🤖 AI Summary
To address the limited interpretability of Large Hadron Collider (LHC) event classification in high-energy physics, this paper proposes an interpretable graph neural network integrating Graph Transformers with a Mixture-of-Experts (MoE) architecture. It is the first work to incorporate expert specialization into graph Transformers, where MoE layers enable physics-informed feature specialization—e.g., modeling distinct particle production mechanisms or decay topologies. Coupled with differentiable attention visualization, the model explicitly aligns attention heatmaps with domain-specific physical priors, including transverse momentum and track topology. Evaluated on graph-structured ATLAS simulation data for supersymmetry signal versus Standard Model background classification, the method achieves state-of-the-art accuracy while generating physically meaningful attention evidence. Quantitative and qualitative analysis confirms that the model’s decision rationale strongly conforms to established physical principles, thereby enhancing both predictive performance and scientific interpretability.
📝 Abstract
The Large Hadron Collider at CERN produces immense volumes of complex data from high-energy particle collisions, demanding sophisticated analytical techniques for effective interpretation. Neural Networks, including Graph Neural Networks, have shown promise in tasks such as event classification and object identification by representing collisions as graphs.

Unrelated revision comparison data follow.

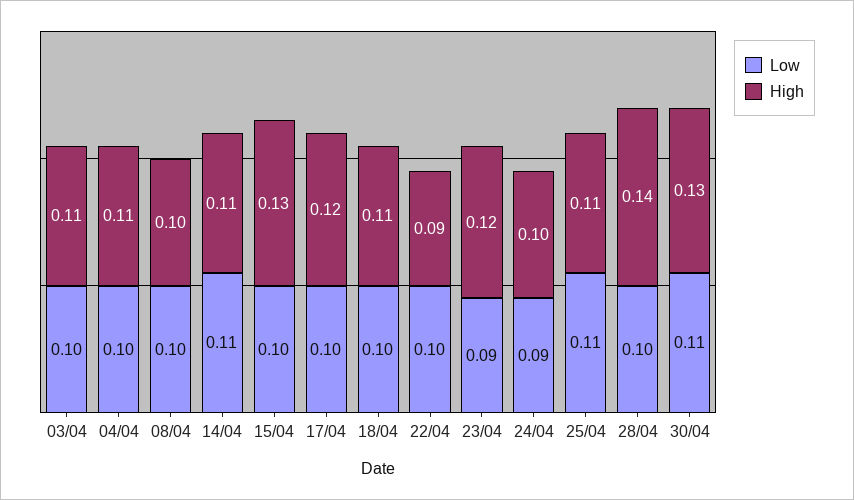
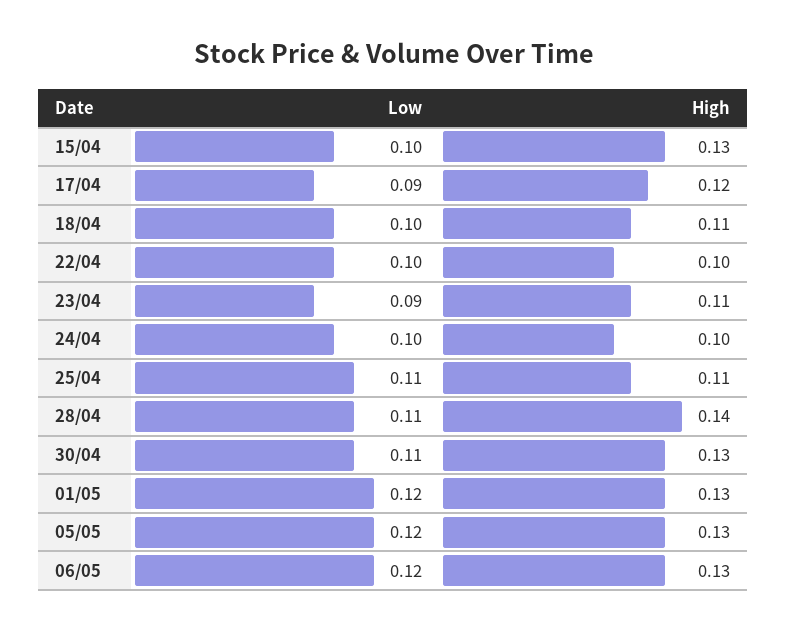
Low, 03/04: 0.1 -> none
High, 03/04: 0.11 -> none
Low, 04/04: 0.1 -> none
High, 04/04: 0.11 -> none
Low, 08/04: 0.1 -> none
High, 08/04: 0.1 -> none
Low, 14/04: 0.11 -> none
High, 14/04: 0.11 -> none
Low, 17/04: 0.1 -> 0.09
High, 22/04: 0.09 -> 0.1
High, 23/04: 0.12 -> 0.11
Low, 24/04: 0.09 -> 0.1
Low, 28/04: 0.1 -> 0.11
Low, 01/05: none -> 0.12
High, 01/05: none -> 0.13
Low, 05/05: none -> 0.12
High, 05/05: none -> 0.13
Low, 06/05: none -> 0.12
High, 06/05: none -> 0.13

However, while Graph Neural Networks excel in predictive accuracy, their"black box"nature often limits their interpretability, making it difficult to trust their decision-making processes. In this paper, we propose a novel approach that combines a Graph Transformer model with Mixture-of-Expert layers to achieve high predictive performance while embedding interpretability into the architecture. By leveraging attention maps and expert specialization, the model offers insights into its internal decision-making, linking predictions to physics-informed features. We evaluate the model on simulated events from the ATLAS experiment, focusing on distinguishing rare Supersymmetric signal events from Standard Model background. Our results highlight that the model achieves competitive classification accuracy while providing interpretable outputs that align with known physics, demonstrating its potential as a robust and transparent tool for high-energy physics data analysis. This approach underscores the importance of explainability in machine learning methods applied to high energy physics, offering a path toward greater trust in AI-driven discoveries.